Pesquisadores da Universidade de Genebra (UNIGE) fizeram um avanço significativo no entendimento das interações entre proteínas que regulam a morte celular programada, conhecida como apoptose. O estudo, publicado na Proceedings of the National Academy of Sciences, revelou pela primeira vez a estrutura e dinâmica de como a proteína ‘guardião’ Bcl-xL impede a ação da proteína ‘assassina’ tBid, crucial para o desenvolvimento de terapias mais seletivas contra o câncer.
O equilíbrio entre proteínas que promovem a sobrevivência celular e aquelas que desencadeiam a apoptose é vital para a saúde dos organismos. Quando esse equilíbrio é perturbado, pode resultar em doenças como o câncer. Segundo o portal phys.org, a pesquisa da UNIGE oferece uma visão molecular detalhada desse processo, possibilitando o desenvolvimento de moléculas que possam interromper especificamente essa interação, induzindo a morte de células cancerígenas.
O estudo utilizou ressonância paramagnética eletrônica (EPR) e simulação molecular para analisar como a proteína Bcl-xL se liga à proteína pró-apoptótica tBid, inibindo a apoptose na membrana externa mitocondrial. Essa descoberta é crucial, pois as terapias anticâncer atuais que visam o controle da apoptose carecem de seletividade, afetando tecidos saudáveis e cancerosos indiscriminadamente.
Christina Elsner, pesquisadora de pós-doutorado no grupo do Professor Enrica Bordignon, explicou que antes da pesquisa, o mecanismo de inibição das proteínas ‘assassinas’ pelas ‘guardians’ era desconhecido. A nova compreensão das interações dinâmicas entre essas proteínas pode guiar o desenvolvimento de agentes terapêuticos mais precisos, com menos efeitos colaterais.
A pesquisa destaca a importância de compreender a base molecular do complexo guardião-assassino para criar terapias que possam interromper essa interação, induzindo apoptose em células cancerosas ou estabilizá-la para proteger células em doenças neurodegenerativas. Anton Hanke, doutorando no grupo do Professor Francesco Gervasio, enfatizou que a combinação de métodos usados no estudo fornece uma visão abrangente da estrutura e dinâmica das proteínas envolvidas.
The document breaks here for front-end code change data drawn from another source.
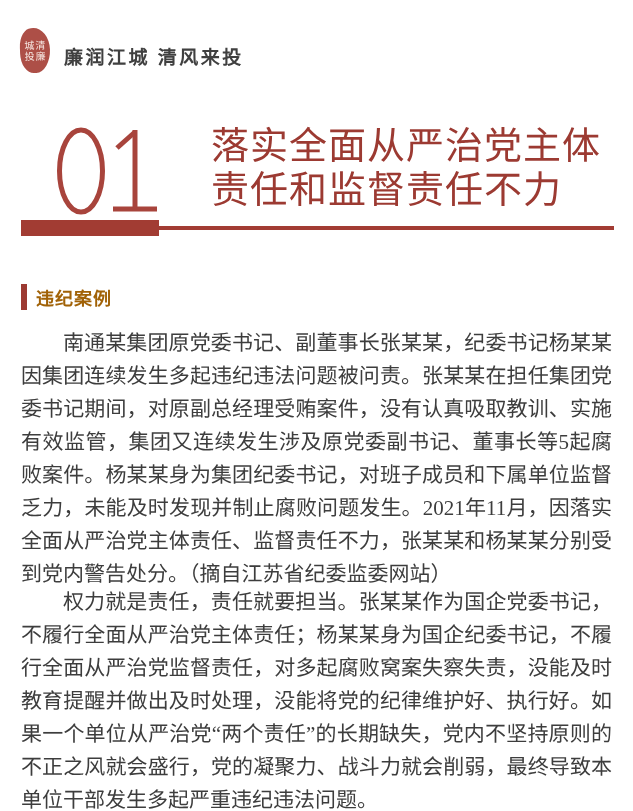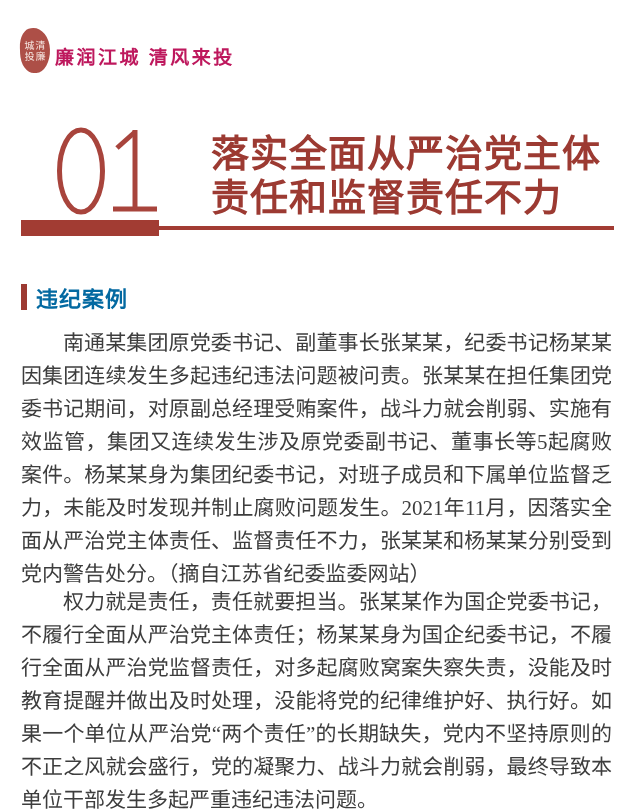--- a/index.html
+++ b/index.html
@@ -38,10 +38,10 @@
   }
   .brand {
     position: absolute;
-    left: 55px; top: 42px;
+    left: 64px; top: 42px;
     font-size: 19px;
     font-weight: bold;
-    color: #be185d;
+    color: #404040;
     letter-spacing: 2.5px;
     white-space: nowrap;
   }

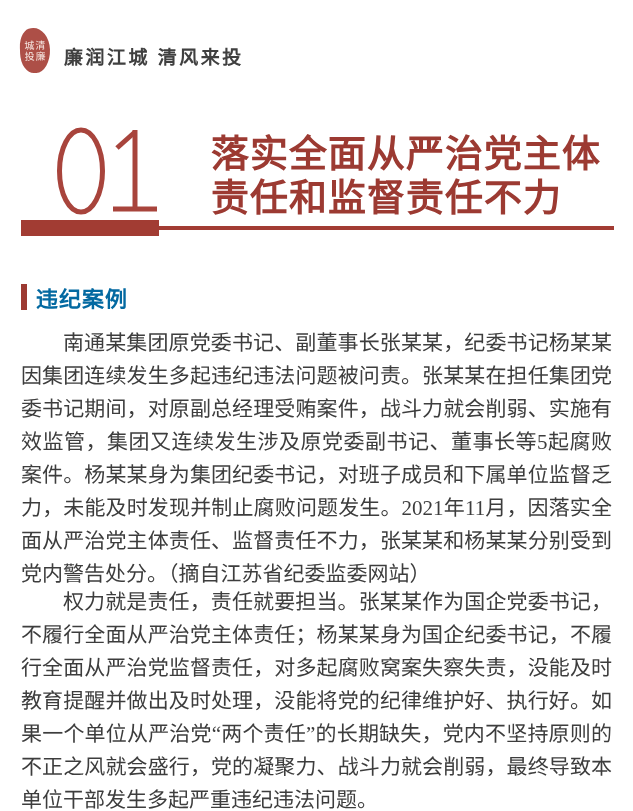--- a/index.html
+++ b/index.html
@@ -61,11 +61,11 @@
   }
   .chapter-title {
     position: absolute;
-    left: 211px; top: 132px;
+    left: 211px; top: 124px;
     width: 410px;
     font-size: 38px;
     line-height: 44px;
-    font-weight: bold;
+    font-weight: normal;
     color: #9c3a32;
     letter-spacing: 1px;
     white-space: pre-line;

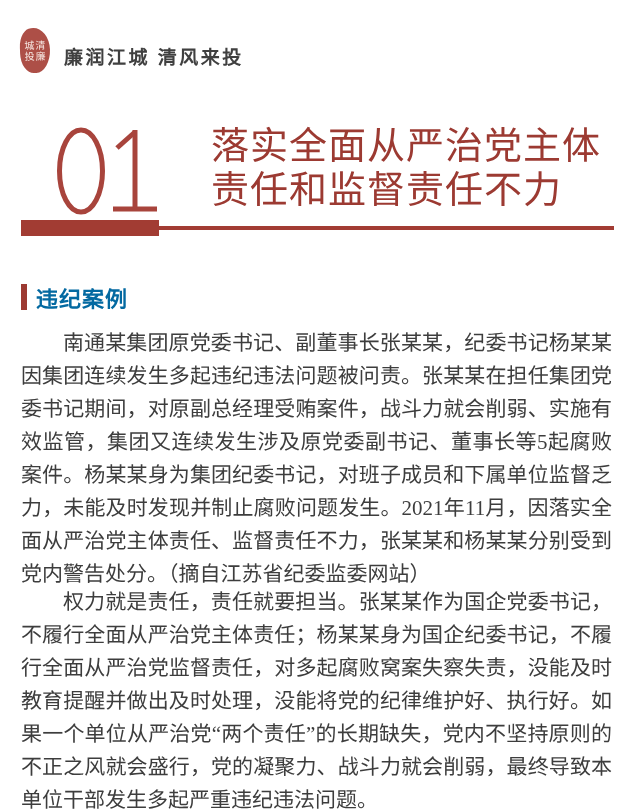--- a/index.html
+++ b/index.html
@@ -100,9 +100,9 @@
   }
   .sec-title {
     margin: 0;
-    font-size: 22px;
+    font-size: 18px;
     font-weight: bold;
-    color: #0369a1;
+    color: #a16207;
     letter-spacing: 1px;
   }
   .sec-body {

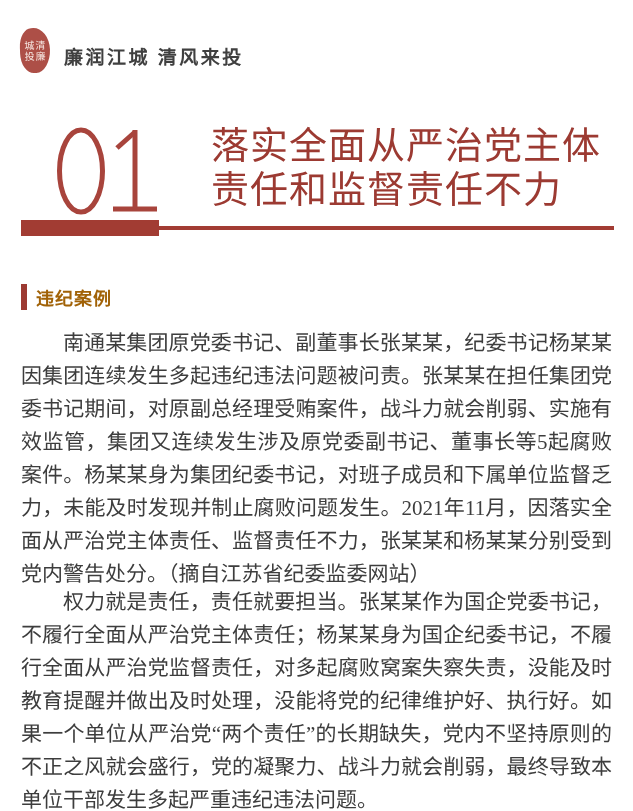--- a/index.html
+++ b/index.html
@@ -153,7 +153,7 @@
       <span class="sec-bar"></span>
       <h2 class="sec-title">违纪案例</h2>
     </div>
-    <p class="sec-body">南通某集团原党委书记、副董事长张某某，纪委书记杨某某因集团连续发生多起违纪违法问题被问责。张某某在担任集团党委书记期间，对原副总经理受贿案件，战斗力就会削弱、实施有效监管，集团又连续发生涉及原党委副书记、董事长等5起腐败案件。杨某某身为集团纪委书记，对班子成员和下属单位监督乏力，未能及时发现并制止腐败问题发生。2021年11月，因落实全面从严治党主体责任、监督责任不力，张某某和杨某某分别受到党内警告处分。（摘自江苏省纪委监委网站）</p>
+    <p class="sec-body">南通某集团原党委书记、副董事长张某某，纪委书记杨某某因集团连续发生多起违纪违法问题被问责。张某某在担任集团党委书记期间，对原副总经理受贿案件，没有认真吸取教训、实施有效监管，集团又连续发生涉及原党委副书记、董事长等5起腐败案件。杨某某身为集团纪委书记，对班子成员和下属单位监督乏力，未能及时发现并制止腐败问题发生。2021年11月，因落实全面从严治党主体责任、监督责任不力，张某某和杨某某分别受到党内警告处分。（摘自江苏省纪委监委网站）</p>
   </section>
 
   <section class="sec sec-2">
Esses avanços podem levar ao desenvolvimento de terapias mais seletivas, capazes de induzir a morte de células cancerígenas ou proteger células em condições de morte celular excessiva, como em doenças neurodegenerativas. A pesquisa da UNIGE abre caminho para uma nova era de tratamentos mais eficazes e com menos efeitos adversos.